2. How has becoming a parent changed your life (things you’ve found hard to deal with, the most joyous things)?
mY HUSBAND AND i HAVE FOUND IT HARD and challenging as well as joyous! Every stage has had it’s challenge and continues to and there is a relentless amount of things to worry about. I had Evie straight after an amazing two years doing an MA at the RCA. However I think the birth, the feeding and the house renovation did bring me down and I lost a lot of confidence.I lost touch with people from my course (who were all a bit younger than me and pursuing their careers) and I think I was quite lonely as most people I knew or met had left a job and had quite a direction of going back part/ full time. I could not afford to be making art although I did manage to continue painting in our front room ,which we turned into the studio, in the evenings and when Evie napped. But i LOST A LOT OF CONFIDENCE IN Myself during that first year and was exhausted and anxious for the majority of it as she was a really bad sleeper and i think i was constantly running on empty.

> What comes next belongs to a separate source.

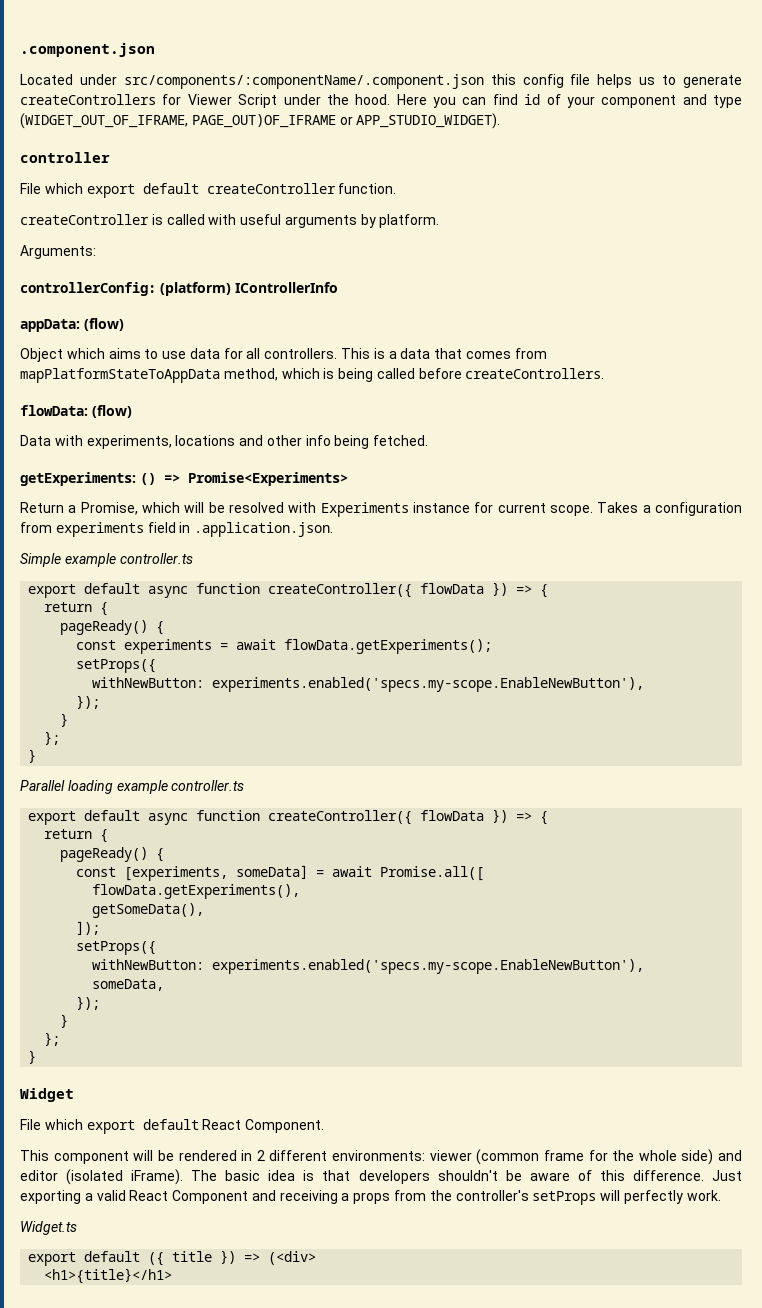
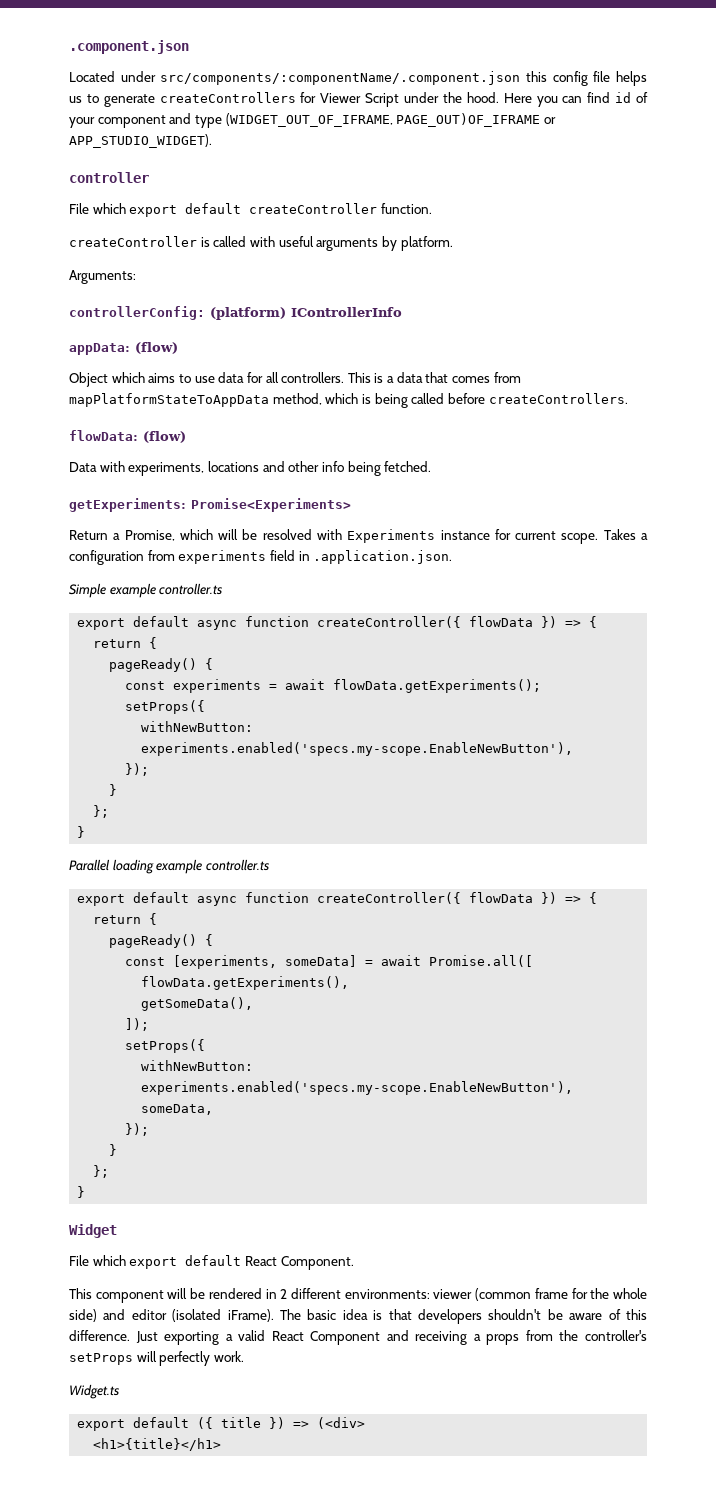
[140,473,180,485] () => -> (186, 505) none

I really enjoyed having Theo as the experience was so much better, less scary and you had the knowledge! I enjoyed having the two of them and that was probably a better period when i LOOK BACK THEN THAT first year with Evie. There was a s lightly bigger gap between theo and Stan (nearly three) and that was a different experience again. Evie was at school so there was more to juggle and as Ted was a bit older it was a bit harder entertaining them both. Theo was quite jealous of Stan for a long time which made things quite hard, although Evie was fabulous with him and it was lovely seeing her being a proper big sister. Theo and Stan are now 6 and 3 and there relationship is evolving and they are really starting to enjoy each others company which is lovely to see after a tricky start.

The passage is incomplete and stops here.